My main concern was getting more new hair. I resigned myself to hair on thighs and upper lip, but in no way do I want hair on my chest. My tummy got fuzzier, I swear the hair on my arms was getting darker and creeping outwards to places it did not inhabit, and I saw tiny darker hairs starting to peek out on my chest near the scars. Every day I kept seeing (or maybe imagining) this, maybe obsessing over it, to the point that I had to ask myself: had I reached my threshold? More importantly, it was becoming a wholly negative experience again, rather than a positive transformation.
My goal was to make it to the 5 month mark.
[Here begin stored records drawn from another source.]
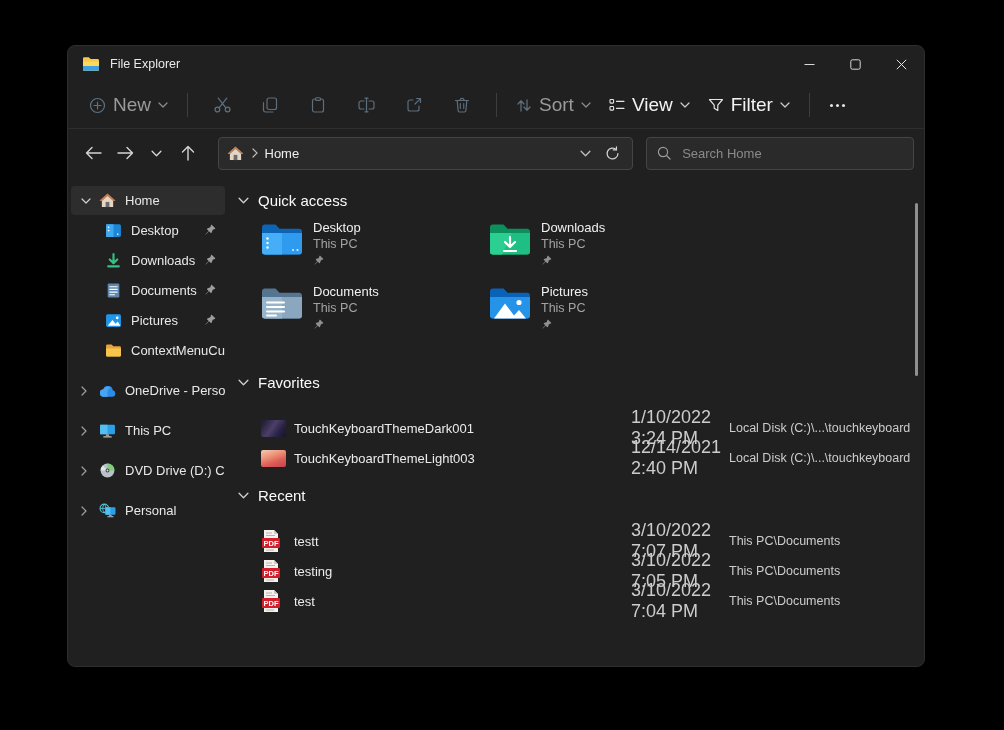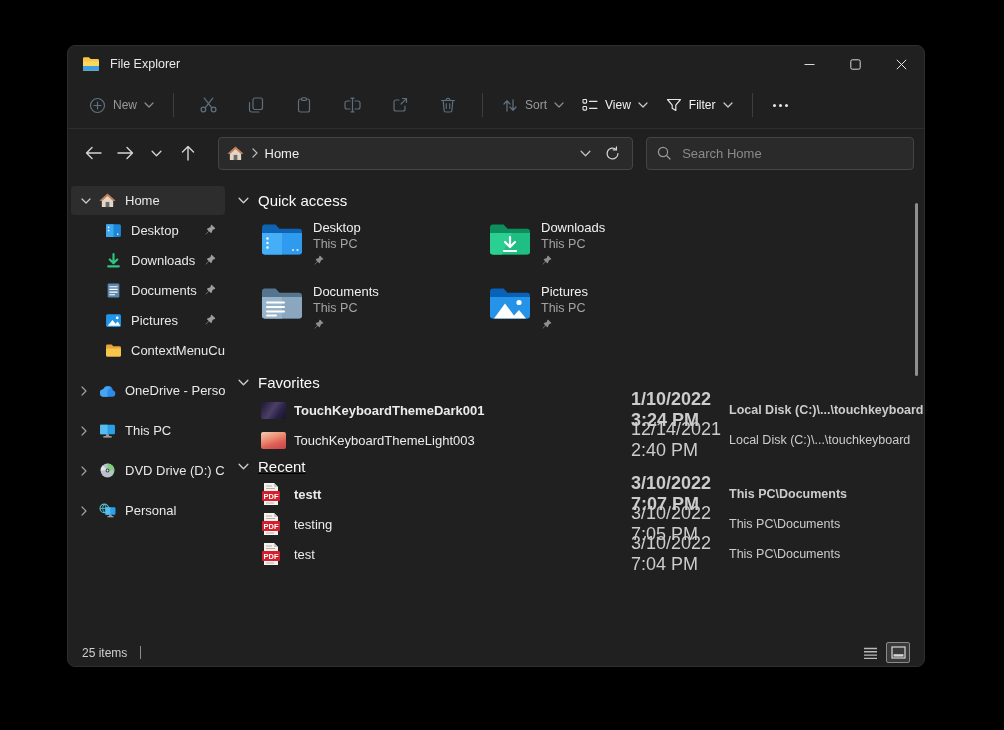--- a/index.html
+++ b/index.html
@@ -16,21 +16,21 @@
   
   .titlebar{height:36px;display:flex;align-items:center;flex:none;}
   .titlebar .appicon{margin-left:14px;width:18px;height:16px;flex:none;}
   .titlebar .apptitle{margin-left:10px;font-size:12.5px;color:#e9e9e9;}
   .caption{margin-left:auto;display:flex;height:100%;}
   .capbtn{width:46px;height:100%;display:flex;align-items:center;justify-content:center;}
   .capbtn svg{display:block;}
   
   .toolbar{height:46px;display:flex;align-items:center;flex:none;padding:0 12px;}
   .tbtn{display:flex;align-items:center;gap:7px;border-radius:4px;padding:7px 9px;}
-  .tbtn .lbl{font-size:12px;}
+  .tbtn .lbl{font-size:19px;}
   .lbl-dim{color:#9a9a9a;}
   .lbl-bright{color:#f2f2f2;}
   .ticon{width:40px;height:34px;display:flex;align-items:center;justify-content:center;border-radius:4px;margin:0 4px;}
   .tdiv{width:1px;height:24px;background:#3d3d3d;margin:0 10px;flex:none;}
   .dots{display:flex;gap:3px;padding:8px 10px;}
   .dots i{width:3px;height:3px;border-radius:50%;background:#e6e6e6;display:block;}
   .hr{height:1px;background:#2e2e2e;flex:none;}
   
   .navrow{height:48px;display:flex;align-items:center;flex:none;padding:0 10px;}
   .navbtn{width:30px;height:30px;display:flex;align-items:center;justify-content:center;border-radius:4px;margin:0 1px;}
@@ -78,21 +78,21 @@
   .tile .tpin{width:11px;height:11px;color:#8f8f8f;margin-top:3px;}
   .frow{height:30px;display:flex;align-items:center;border-radius:4px;}
   .frow .ric{width:26px;height:24px;flex:none;margin-left:23px;display:flex;align-items:center;}
   .frow .rname{font-size:13px;color:#ebebeb;margin-left:7px;width:337px;overflow:hidden;white-space:nowrap;}
   .frow .rdate{font-size:18px;color:#cccccc;width:98px;flex:none;}
   .frow .rpath{font-size:12.5px;color:#cccccc;flex:1;overflow:hidden;white-space:nowrap;}
   .thumb{width:25px;height:17px;border-radius:2px;}
   .thumb.dark{background:linear-gradient(125deg,#241f3a 10%,#4d3f68 45%,#2a2347 70%,#171327 100%);}
   .thumb.light{background:linear-gradient(160deg,#f2c4ae 5%,#ee9579 35%,#dd5f56 65%,#c8414e 100%);}
   .scrollthumb{position:absolute;right:6px;top:26px;width:3px;height:173px;background:#8f8f8f;border-radius:2px;}
-  .mt12{margin-top:12px;} .mt22{margin-top:23px;} .mt10{text-decoration:underline;} .mt6{margin-top:2px;font-weight:bold;}
+  .mt12{margin-top:12px;} .mt22{margin-top:23px;} .mt10{margin-top:11px;} .mt6{margin-top:20px;}
   
   .statusbar{height:27px;flex:none;display:flex;align-items:center;padding:0 14px;}
   .scount{font-size:12px;color:#cfcfcf;}
   .sdiv{width:1px;height:13px;background:#8a8a8a;margin-left:13px;}
   .viewicons{margin-left:auto;display:flex;align-items:center;gap:4px;}
   .vbtn{width:22px;height:19px;display:flex;align-items:center;justify-content:center;border-radius:2px;border:1px solid transparent;}
   .vbtn.sel{border-color:#8a8a8a;background:#3a3a3a;}
   svg{display:block;}
 </style>
 </head>
@@ -610,31 +610,14 @@
           </span>
         <span class="rname">test</span>
         <span class="rdate">3/10/2022 7:04 PM</span>
         <span class="rpath">This PC\Documents</span>
       </div>
 
       <div class="scrollthumb"></div>
     </div>
   </div>
 
-  <div class="statusbar">
-    <span class="scount">25 items</span>
-    <span class="sdiv"></span>
-    <div class="viewicons">
-      <div class="vbtn">
-        <svg width="15" height="12" viewBox="0 0 15 12">
-            <path d="M1 1.5 H14 M1 4.8 H14 M1 8.1 H14 M1 11.4 H14" stroke="#b9b9b9" stroke-width="1.4"></path>
-          </svg>
-      </div>
-      <div class="vbtn sel">
-        <svg width="15" height="13" viewBox="0 0 15 13">
-          <rect x="1" y="1" width="13" height="11" fill="none" stroke="#d8d8d8" stroke-width="1.2"></rect>
-          <rect x="2.5" y="8.2" width="10" height="2.4" fill="#d8d8d8"></rect>
-        </svg>
-      </div>
-    </div>
-  </div>
 
 </div>
 
 </body></html>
It seemed very reasonable to push forward for 2 more weeks, even just a little bit more… one or two more days more… But after much pondering (and I will confess, talking with my therapist, in order to convince me of my own ideas) I realized that the kind of change I’d been hoping for was not going to happen in 2 more weeks. Meanwhile 2 weeks of torturing myself for one more day, or two more days, and possibly getting to a place I am not comfortable going, is not worth it.
This is as far as I could push, for now.
In the end, why did I take T? To make people see me as less feminine, more masculine. To make my body less feminine, more masculine.
Did T accomplish this? Maybe. Sometimes, I think the scales have been tilted. Other times it feels I am just deluding myself – a form of cognitive dissonance perhaps – especially when I’m down from being misgendered, which happens with more frequency in my usual surroundings, and which I’ve probably gotten more sensitive to as well.
Do I regret it? No. What’s done is done. You don’t know what you don’t know, and 6 months ago I didn’t know what I know today. I made the decision taking into account this unknown.
If I could’ve known all this would I have taken T? Probably not. It would’ve saved me some angst, maybe lots of future money on planned hair removal. Realistically though, I would’ve always had the itch to do it anyway. There was always some mysterious, vague pull, some unending curiosity that would’ve never been quenched in no other way than direct experimentation. And to be honest, the flame may not be entirely extinguished yet.
The Next Step
In the future, I still have two choices.
I can decide to go on T again (eventually), and this time stick to it long enough to definitively turn the tables on gender. That is, I would need to commit to T longer term, to the point where I would look less ambiguously masculine – hair and all. In my opinion, this would require some reframing of my current concept of “self,” but it is a possibility.
Or I can continue to stay off T, and channel the current misgendering elsewhere. As I mentioned in my own presentation, there were 50 minutes worth of talking about non-binary transition that did not even mention hormones and/or surgery. (I really need to follow my own advice once in a while…) Perhaps the next best step is to focus my energies on this instead to effect some change in the way people perceive my gender.
Should I decide otherwise, I can always start again.